Deadly Wildfires in Australia
April 2009

“Deadly Wildfires in Australia,” Ensign, Apr. 2009, 78–79

Disaster Relief

Deadly Wildfires in Australia

Roaring wildfires, fed by fierce winds and lingering drought, spread across southern Australia in January and February, killing at least 200 people, destroying more than 800 homes, and consuming thousands of acres of vegetation. Three member families are among those whose homes were destroyed.

The wildfires are being called the worst natural disaster in Australia’s history; however, police believe some of the wildfires may have been intentionally started.

The fires razed entire rural towns.

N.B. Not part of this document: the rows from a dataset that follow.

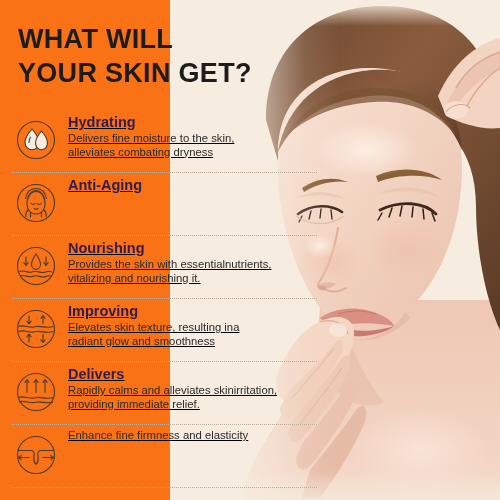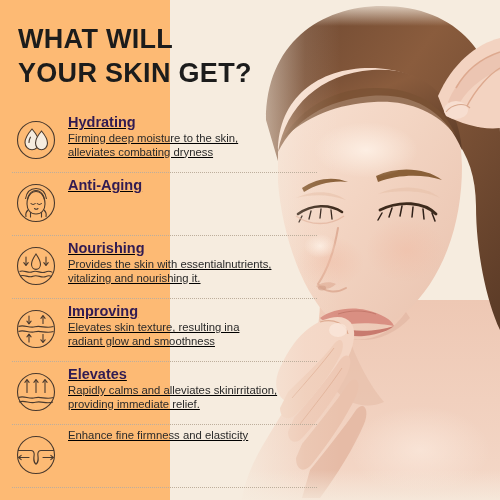"WHAT WILL" .poster { background: #fdba74 -> #f97316 }
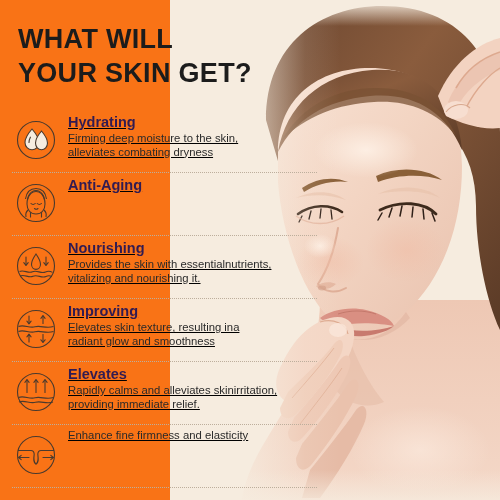"Firming deep moisture to the" span { text: Firming deep -> Delivers fine }
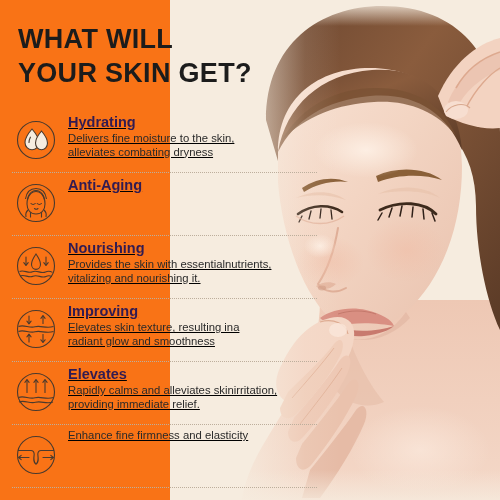"Elevates" div.feature-title { text: Elevates -> Delivers }
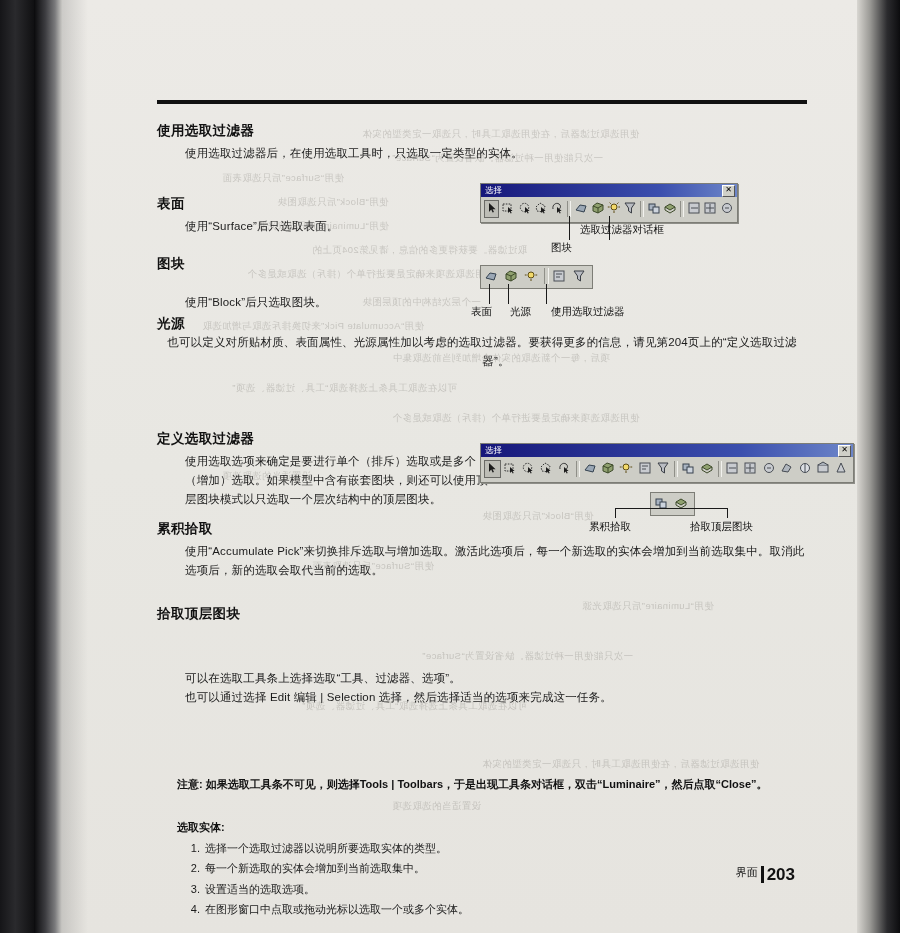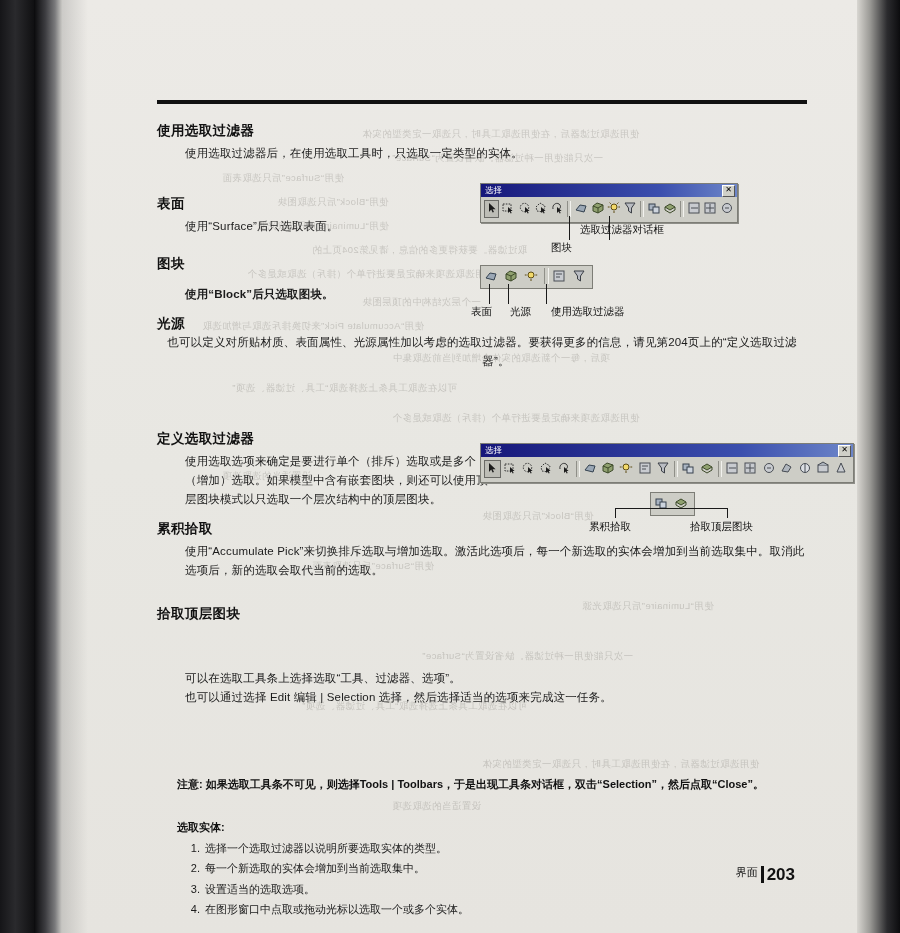"使用“Block”后只选取图块。" p.body { font-weight: bold -> none; margin-top: 12px -> 20px }
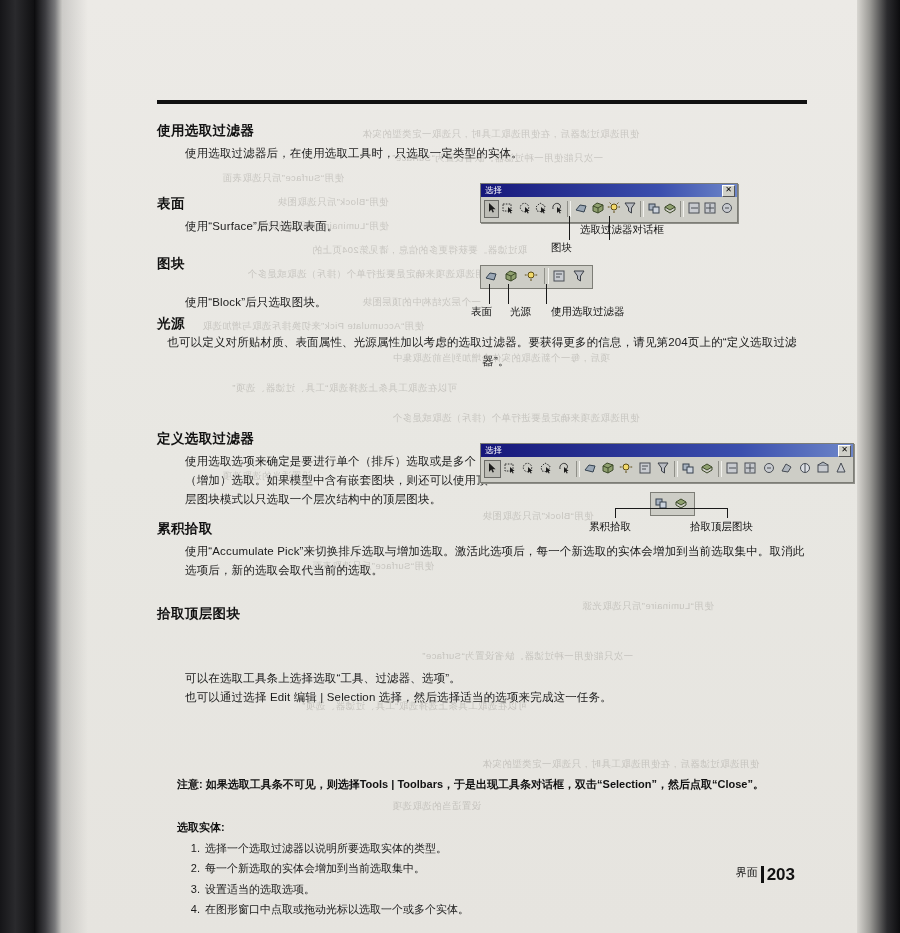"注意: 如果选取工具条不可见，则选择Tools |" p.note { text: Selection -> Luminaire }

In Victoria, several communities were still at risk at the end of February, with 30 fires still burning. As disaster crews made their way deeper into disaster zones, they anticipated the death toll would rise.

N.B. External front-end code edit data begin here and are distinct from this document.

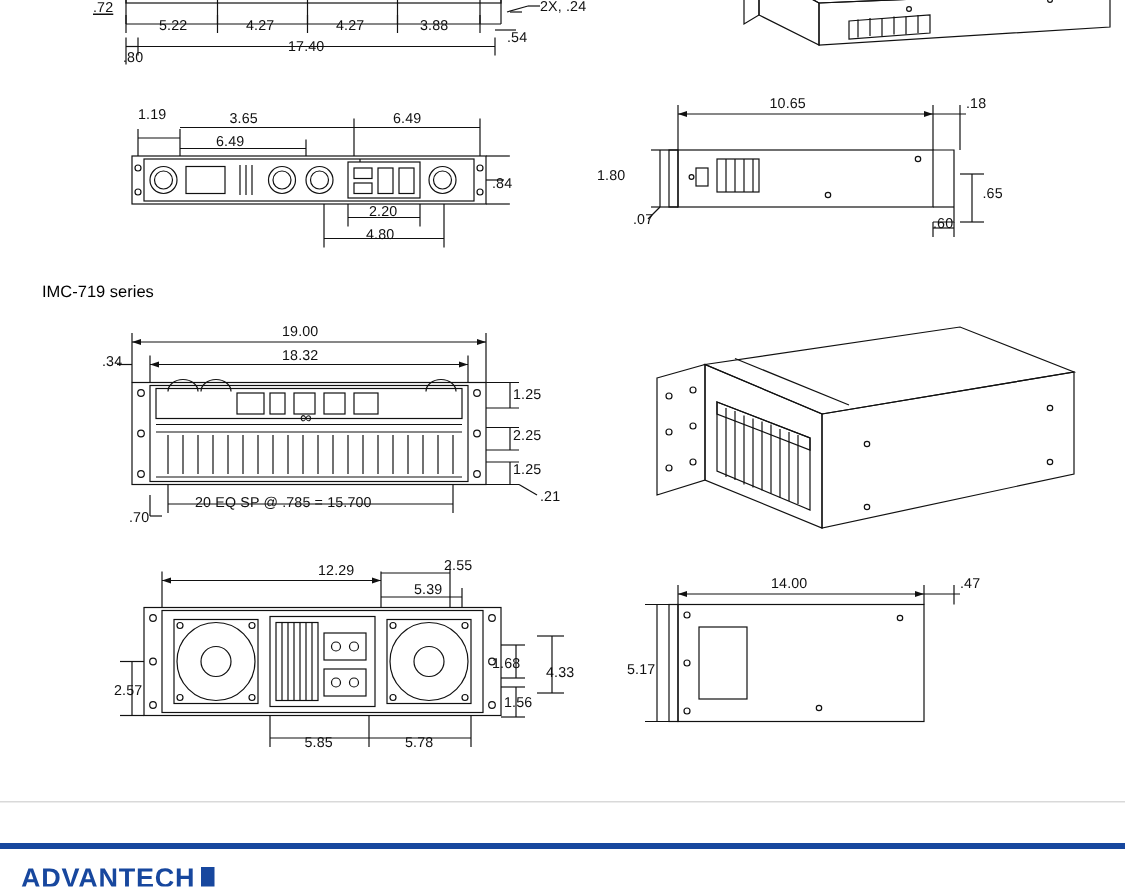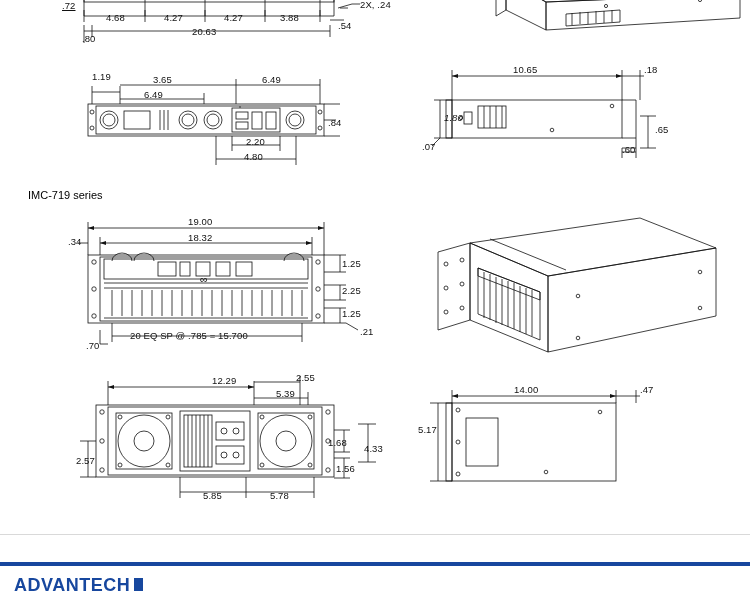"4.68" div.dimtext { text: 4.68 -> 5.22 }
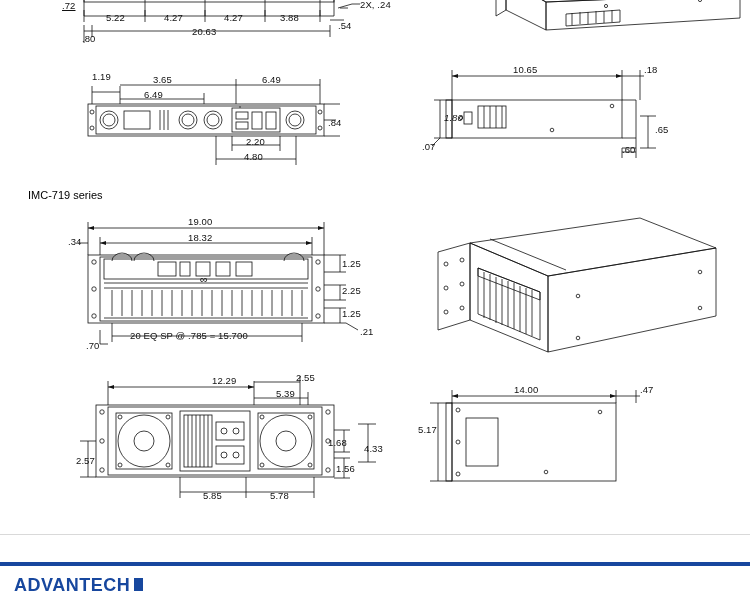"20.63" div.dimtext { text: 20.63 -> 17.40 }
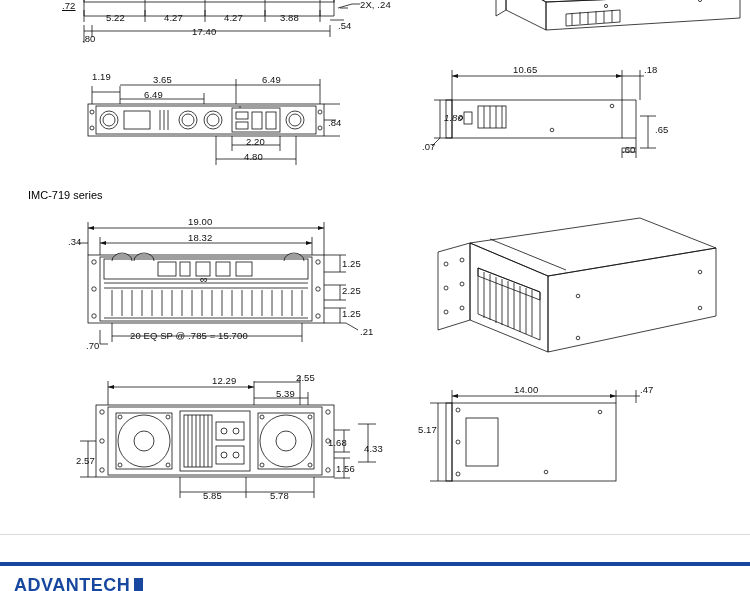"1.80" div.dimtext { font-style: italic -> none; left: 444px -> 398px }
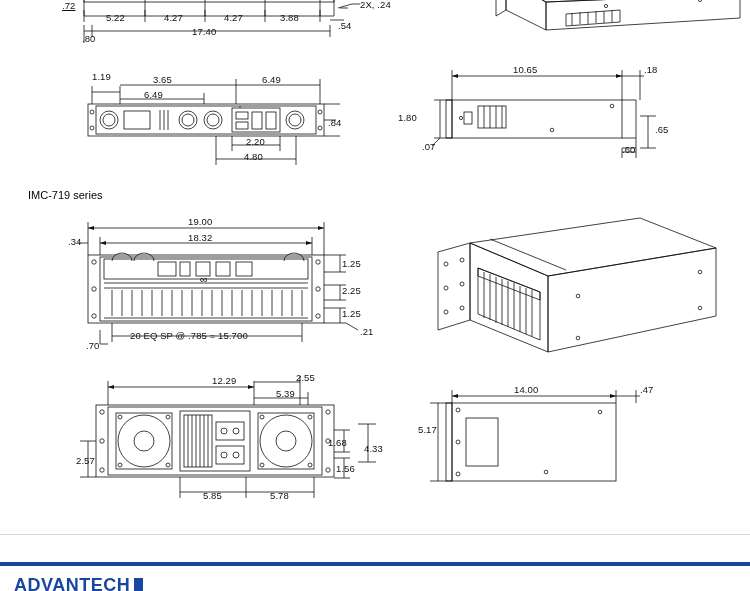"5.17" div.dimtext { top: 424px -> 441px }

Australia had fire safety plans in force. However, scorching temperatures, drought, tinder-dry bush, and fast-moving winds that constantly changed directions increased the ferocity of the wildfires and seemed to catch many residents by surprise.

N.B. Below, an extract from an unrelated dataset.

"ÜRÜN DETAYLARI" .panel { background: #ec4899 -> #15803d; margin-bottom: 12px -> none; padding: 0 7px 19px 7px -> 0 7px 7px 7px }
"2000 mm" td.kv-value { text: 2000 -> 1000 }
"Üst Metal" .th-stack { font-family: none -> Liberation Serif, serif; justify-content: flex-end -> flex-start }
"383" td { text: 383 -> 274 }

All members and missionaries were accounted for. One member, whose home was destroyed, was hospitalized because of heart complications. The fires did not damage any Church buildings.

The Church made a monetary donation to the Australian Red Cross disaster fund, and many members volunteered to help in emergency shelters and in the cleanup process.

Australia experiences wildfires every year. However, the previous most deadly bushfire in Australia was in February 1983 on what is now called Ash Wednesday, when 75 people died.